Era desconcertante. Las piezas no encajaban; por último se decidió a hablar del problema con Rönn.

—Es extraño —le dijo—. No lo entiendo.

—¿Qué es lo que no entiendes?

—Ese asunto de la desaparición del coche de bomberos.

—Sí. Es la cosa más extraña con la que me he encontrado hasta ahora —asintió Rönn.

—Ah, ¿así que tú también has estado pensando en eso?

—Sí, claro. Desde que nuestro chico dijo que había desaparecido, y además sin salir de casa porque está resfriado. Ha desaparecido, sencillamente, en algún sitio del apartamento.

—¿Eres tan idiota que crees que estoy hablando de un juguete que has perdido?

—¿De qué estás hablando, entonces?

Gunvald Larsson explicó de qué se trataba. Rönn se rascó la nariz y preguntó:

—¿Has tratado de comprobarlo con el departamento de bomberos?

—Sí, acabo de llamar hace un momento. La persona con la que he hablado no parecía estar muy bien de la cabeza.

—Quizá pensó que eras tú el que no estaba del todo bien.

—¡Vamos, hombre! —rezongó Gunvald Larsson.
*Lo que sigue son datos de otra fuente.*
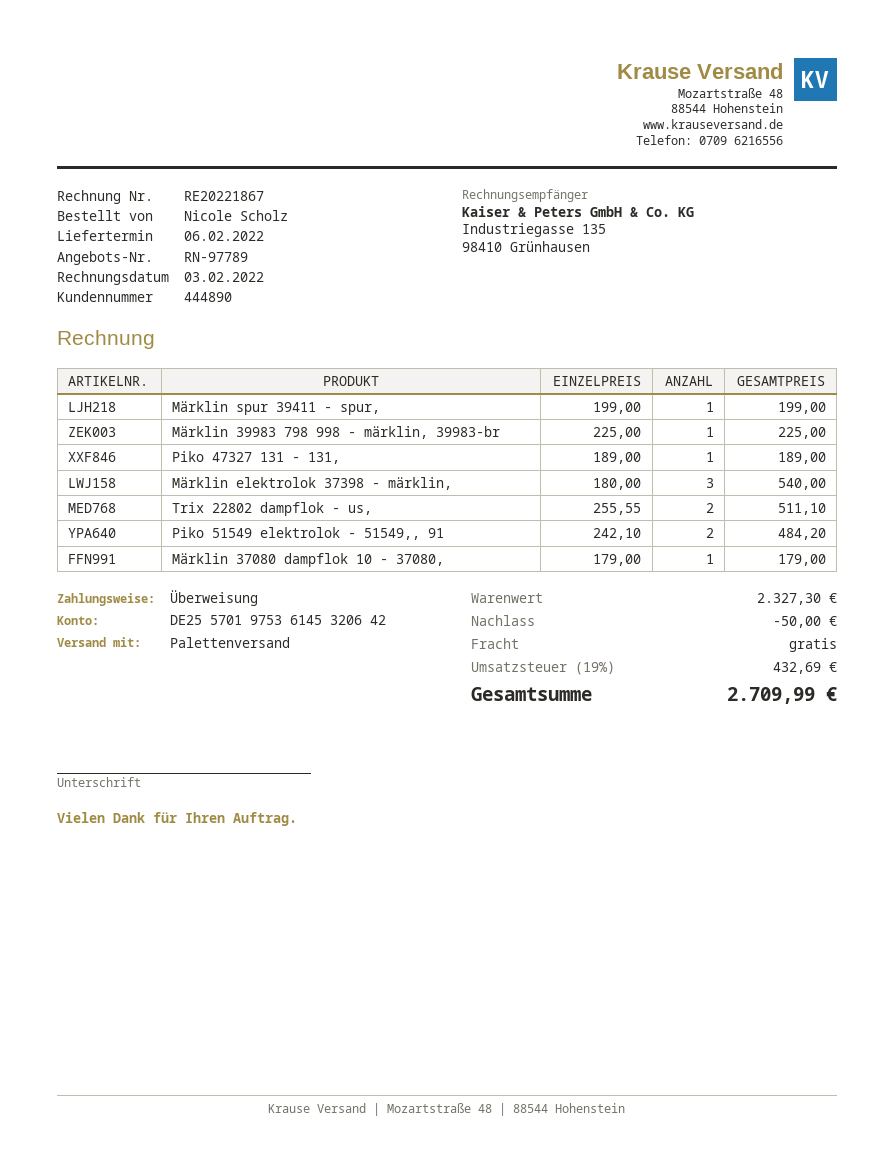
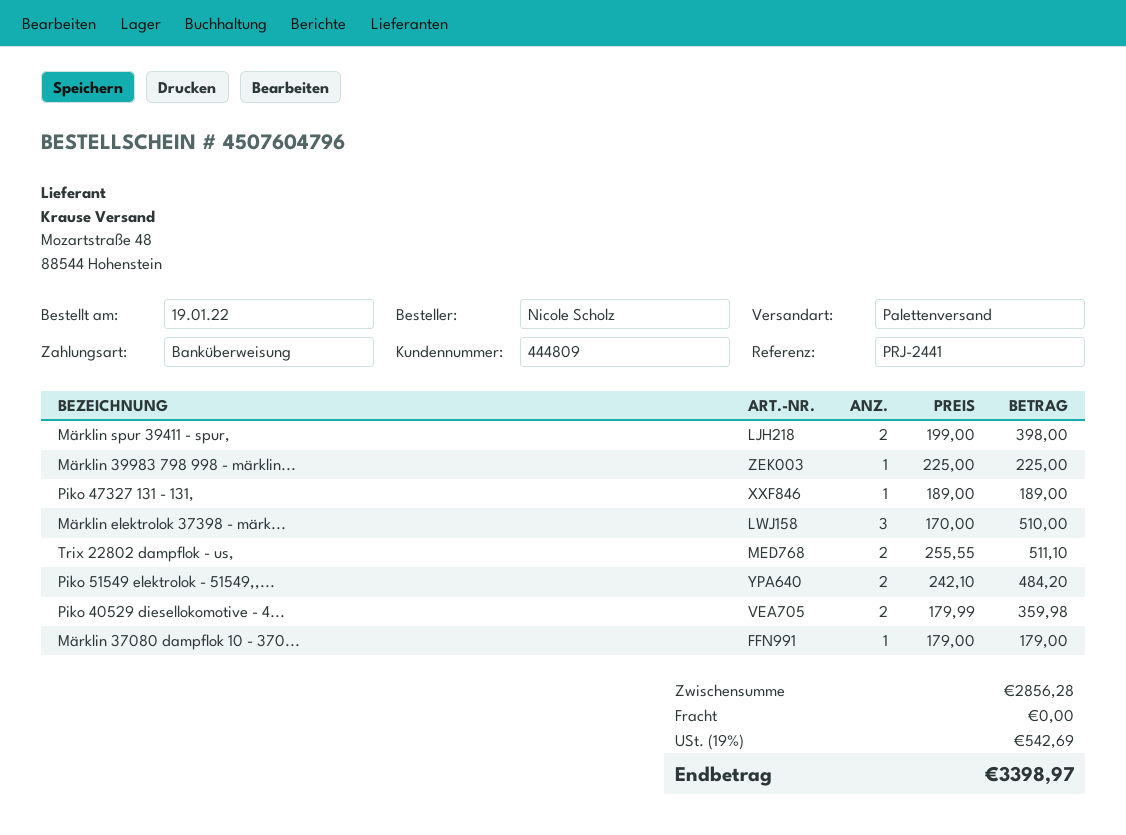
customer number: 444890 -> 444809
Märklin spur 39411 - spur,: 1 x 199.00 = 199.00 -> 2 x 199.00 = 398.00
Märklin elektrolok 37398 - märklin,: 3 x 180.00 = 540.00 -> 3 x 170.00 = 510.00
Piko 40529 diesellokomotive - 4...: none -> 2 x 179.99 = 359.98
subtotal: 2327.30 -> 2856.28
discount: 50.00 -> none
tax: 19% = 432.69 -> 19% = 542.69
total: 2709.99 -> 3398.97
Y se fue dando un portazo.

La mañana siguiente, miércoles 27, se hizo un resumen de los resultados de la investigación y se llegó a la conclusión de que no existían tales resultados. Olofsson seguía sin aparecer, como el día en que, una semana antes, se dio la noticia de su desaparición. Se habían descubierto algunas cosas sobre él, como por ejemplo que era un drogadicto y un delincuente profesional. Pero estas cosas ya se sabían antes. Se estaban llevando a cabo pesquisas sobre su paradero en todo el país, incluso a través de la Interpol. Casi podía decirse que en todo el mundo. Se habían repartido millares de fotografías, huellas digitales y descripciones. Se habían recibido algunas informaciones anónimas, pero carentes de valor, aunque no muchas, ya que el gran público, afortunadamente, todavía no había sido informado por la prensa, la radio y la televisión. Los sondeos en el mundo del hampa habían dado pocos resultados. El trabajo desarrollado en su interior había sido inútil. Nadie había visto a Olofsson desde finales de enero o principios de febrero. Se decía que estaba en el extranjero. Pero tampoco fuera del país lo había visto nadie.

—Tenemos que encontrarlo —insistía Hammar, con gran énfasis—. Ahora. En seguida.

Era todo cuanto podía decir.

—Instrucciones de este tipo no son muy constructivas —dijo Kollberg cautelosamente, una vez acabada la reunión, sentado ante la mesa de Melander y balanceando las piernas con aire apático.

Melander estaba reclinado hacia atrás en la silla, con los hombros apoyados en el respaldo y las piernas cruzadas y extendidas. Sostenía la pipa entre los dientes y tenía los ojos medio cerrados.

—¿Qué te ocurre? —preguntó Kollberg.

—Está pensando —dijo Martin Beck.

—Sí, eso ya lo veo. Pero, por Dios santo, ¿en qué estás pensando?

—Sobre uno de los pecados capitales de la policía —contestó Melander.

—¿Ah, sí? ¿Cuál?

—La falta de imaginación.

—¿Y eso lo piensas también de ti?

—Sí, yo también lo padezco —dijo Melander tranquilamente—. Pero el problema estriba en saber si este caso no es un ejemplo perfecto de esa falta de imaginación. O quizá de una concepción estrecha sobre las actividades de investigación.